(Before and after images)

◆ ◆ ◆ ◆ ◆ ◆ ◆

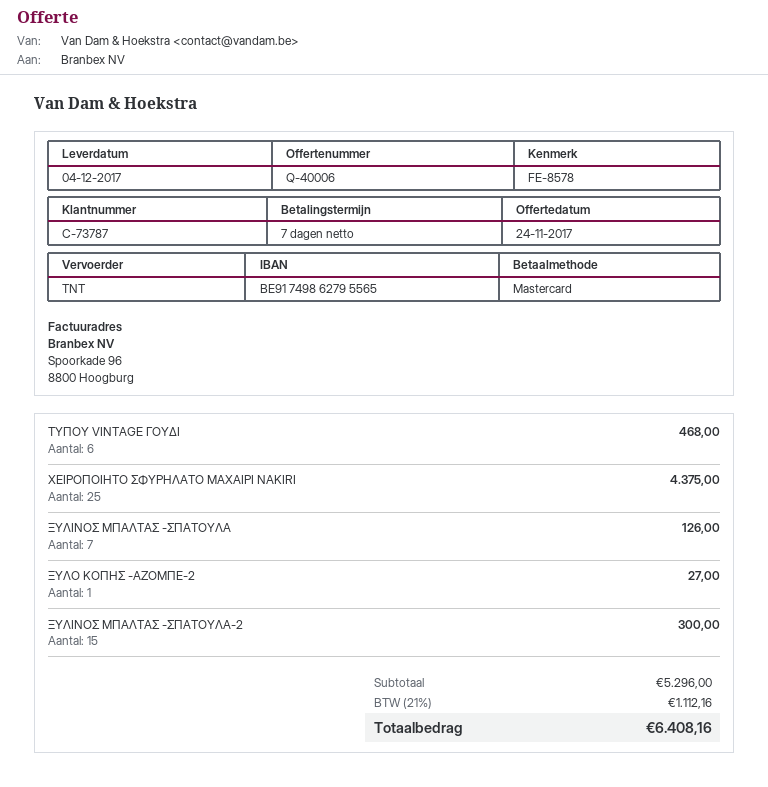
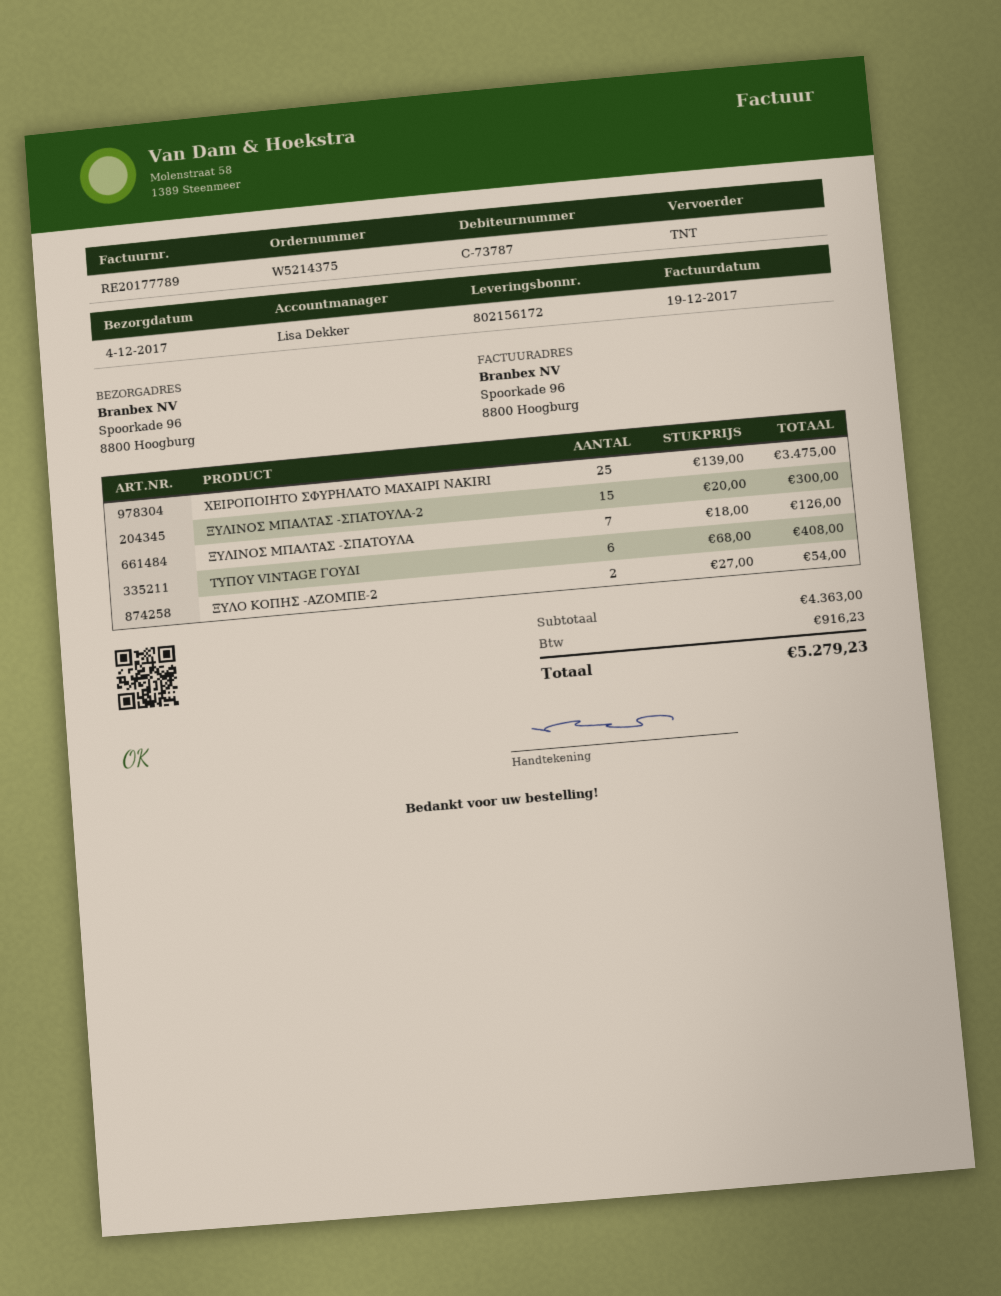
ΤΥΠΟΥ VINTAGE ΓΟΥΔΙ: 6 for 468.00 -> 6 for 408.00
ΧΕΙΡΟΠΟΙΗΤΟ ΣΦΥΡΗΛΑΤΟ ΜΑΧΑΙΡΙ NAKIRI: 25 for 4375.00 -> 25 for 3475.00
ΞΥΛΟ ΚΟΠΗΣ -ΑΖΟΜΠΕ-2: 1 for 27.00 -> 2 for 54.00
subtotal: 5296.00 -> 4363.00
tax: 1112.16 -> 916.23
total: 6408.16 -> 5279.23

◆ ◆ ◆ ◆ ◆ ◆ ◆

=== THE PROBLEM ===
Pictures are to be omitted; set down the rest of the entries exactly as given.

=== YOUR RESPONSE ===
ΤΥΠΟΥ VINTAGE ΓΟΥΔΙ: 6 for 468.00 -> 6 for 408.00
ΧΕΙΡΟΠΟΙΗΤΟ ΣΦΥΡΗΛΑΤΟ ΜΑΧΑΙΡΙ NAKIRI: 25 for 4375.00 -> 25 for 3475.00
ΞΥΛΟ ΚΟΠΗΣ -ΑΖΟΜΠΕ-2: 1 for 27.00 -> 2 for 54.00
subtotal: 5296.00 -> 4363.00
tax: 1112.16 -> 916.23
total: 6408.16 -> 5279.23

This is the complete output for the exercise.